Biodiversity bar charts
This activity is designed to be used as a starter to help children and young people quickly collect and visualise data, to make conclusions about what living things can be found within their learning site. Framed as a creative activity, this allows learners to describe and visualise the data points they have collected about their site, and work together to build a bar chart – which can help identify opportunities to develop your Nature Park.
Preparation
What you need
- A selection of colour paper or card – if not available, ask learners to colour a small circle or symbol on their piece of paper to help colour code
- A hole punch
- A small whiteboard or flipchart paper for your key
- Treasury tags or string
- Pencils
- Clipboards, one per person
Location
Outdoors
Useful guidance
Resources
Step by step
- To prepare, you will need various coloured card cut into A6, with holes punched at the top and bottom to be hung up. Give each colour a different category (for example: Insects, Birds, Plants, Fungi, Mammals). Create a key for your colour categories with your learners and display this for your learners during the activity – this could be on a small whiteboard or flipchart paper.
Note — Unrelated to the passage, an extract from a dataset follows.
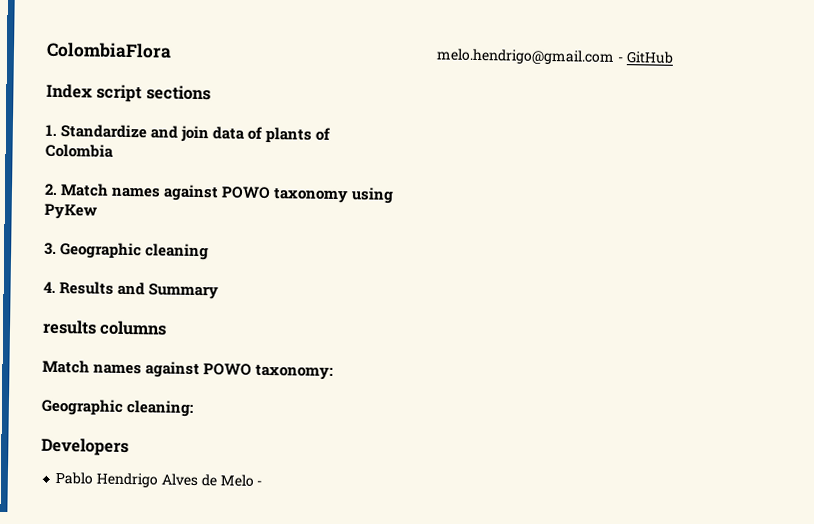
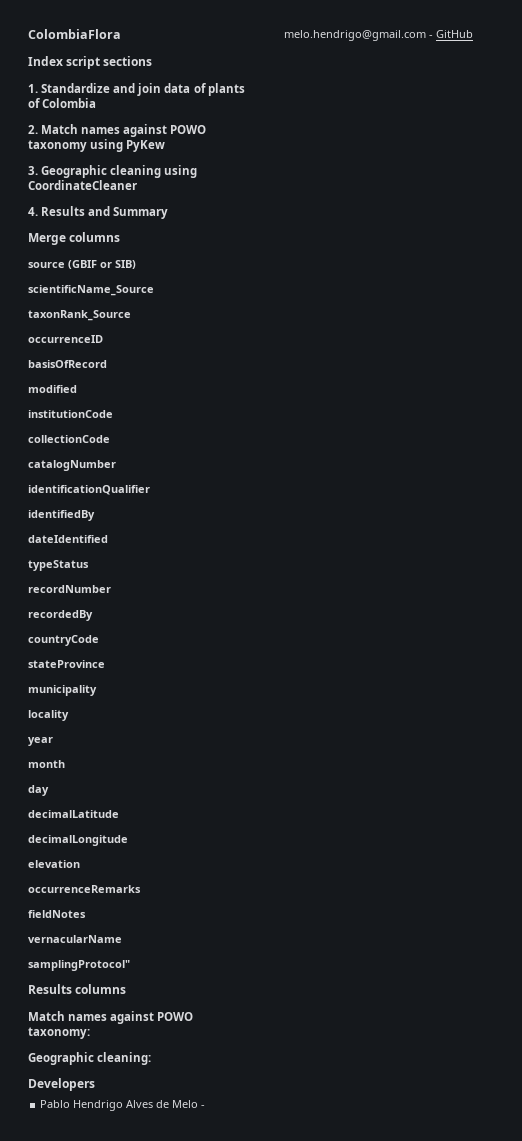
(210, 252) none -> [164,165,198,178] [28,180,137,190] using CoordinateCleaner
[42,319,97,335] results -> [28,232,121,245] [28,260,136,269] [28,285,154,296] [28,310,131,321] [28,335,103,343] [28,360,107,368] [28,385,77,393] [28,410,113,418] [28,435,110,443] [28,460,116,471] [28,485,150,495] [28,510,95,521] [28,535,108,543] [28,560,89,571] [28,585,111,593] [28,610,93,621] [28,635,99,646] [28,660,105,668] [28,685,97,696] [28,710,69,721] [28,737,53,746] [28,760,65,768] [28,785,49,796] [28,810,119,818] [28,835,128,846] [28,860,80,868] [28,885,141,893] [28,910,86,918] [28,935,122,943] [28,960,130,971] [28,984,72,994] Merge columns // source (GBIF or SIB) // scientificName_Source // taxonRank_Source // occurrenceID // basisOfRecord // modified // institutionCode // collectionCode // catalogNumber // identificationQualifier // identifiedBy // dateIdentified // typeStatus // recordNumber // recordedBy // countryCode // stateProvince // municipality // locality // year // month // day // decimalLatitude // decimalLongitude // elevation // occurrenceRemarks // fieldNotes // vernacularName // samplingProtocol" // Results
- Outside in your site, split learners into small groups and assign each group a part of the site to work on – this will help us capture data from the whole area! Ask learners to identify how many types of things they can find for each category in that area – each of these will become a card. (For example, in their ‘Plants’ category, learners may have found two different types of tree, two different types of flowering plants and one type of grass – so they will have five cards in the Plants category.) Try to encourage learners to notice what is different about the things they are finding outside.
- Ask learners to draw or write on their piece of card to describe the living thing they are looking at in more detail. Their card could include: a drawing, a name for the living thing, a description of its features (what makes it similar or different from the other things in this category?), location it was found in, or any other interesting observations.
- After the data collection, work together to create your bar chart. (This would work best back in the classroom to stop your work from flying away!) Using treasury tags or string, join all cards of the same colour category together to create a long strip. Why not attach or hang the strips on the wall to create a display of your findings? Alternatively, hang the cards randomly to see the biodiversity found on your site.
- What do children and young people notice? What conclusions can be made about your site from the data collection?
Reflection
Looking at the collected data and the colourful cards, is there anything missing? Is there more of one thing than another? Why might that be? What would we like to change, or have more or less of?
Curriculum links
This activity can be used to support curriculum knowledge and skill development in maths and art, alongside enhancing nature education, with age appropriate adaptations.